## Task prompt
Every entry below should be returned exactly as it appears, with pictures left out.

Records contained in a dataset
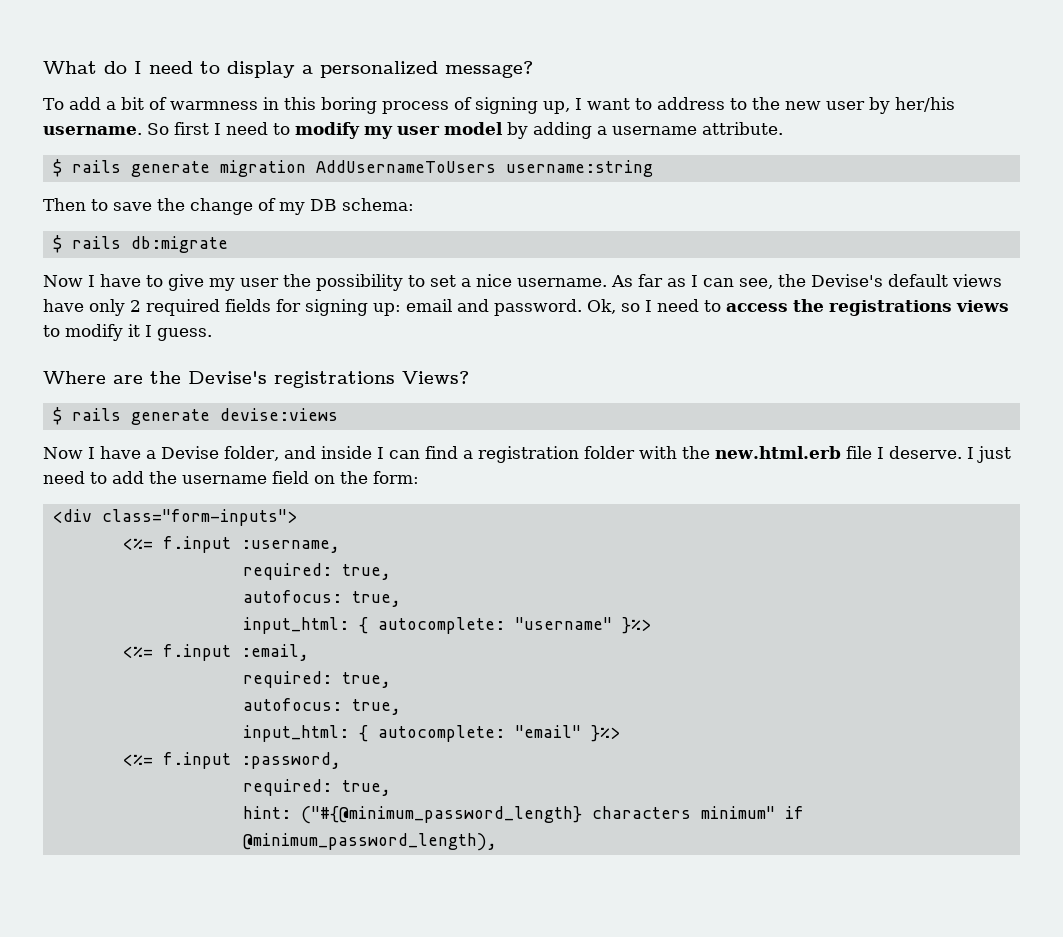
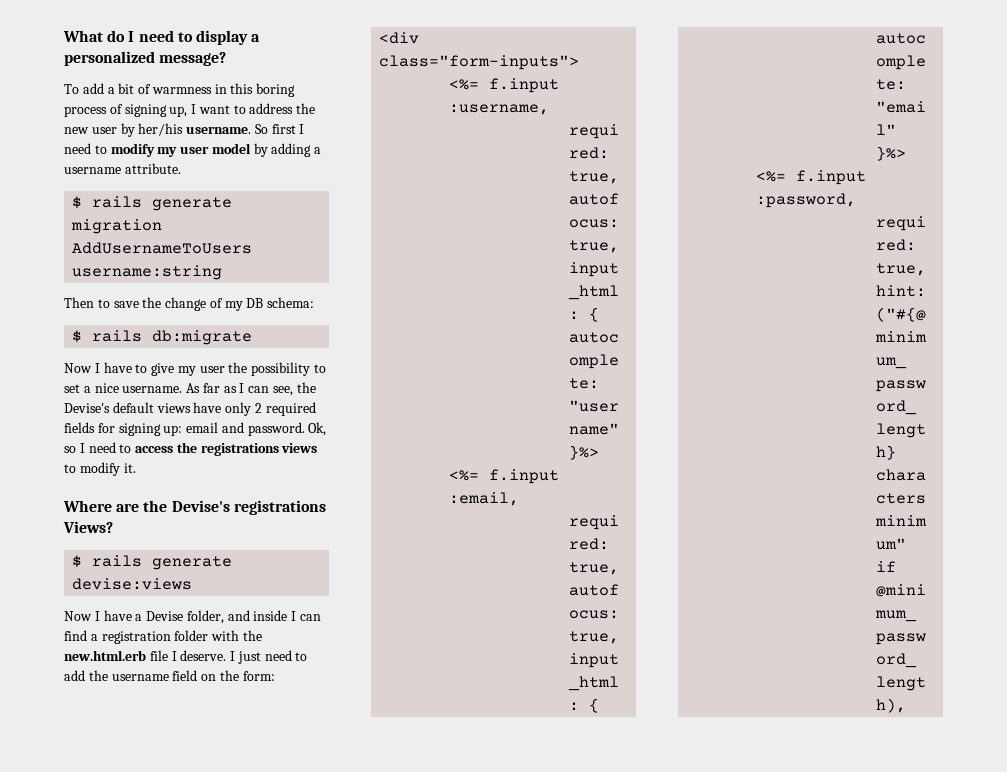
[729,98,747,110] to -> (294, 108) none
[128,324,212,341] it I guess. -> [123,463,136,473] it.

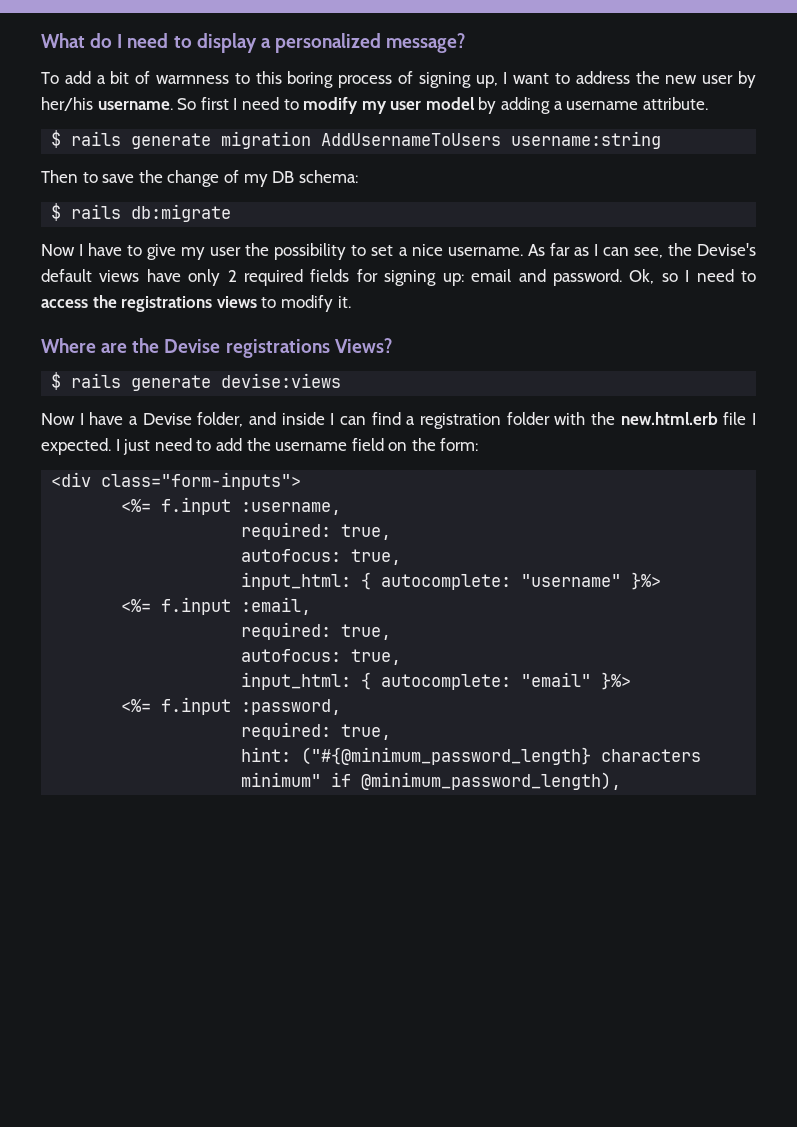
[214,84,227,94] in -> [234,73,250,84] to
[171,500,230,512] Devise's -> [164,339,221,353] Devise
[180,650,227,661] deserve. -> [41,438,111,455] expected.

## Exercise result
[729,98,747,110] to -> (294, 108) none
[128,324,212,341] it I guess. -> [123,463,136,473] it.

[214,84,227,94] in -> [234,73,250,84] to
[171,500,230,512] Devise's -> [164,339,221,353] Devise
[180,650,227,661] deserve. -> [41,438,111,455] expected.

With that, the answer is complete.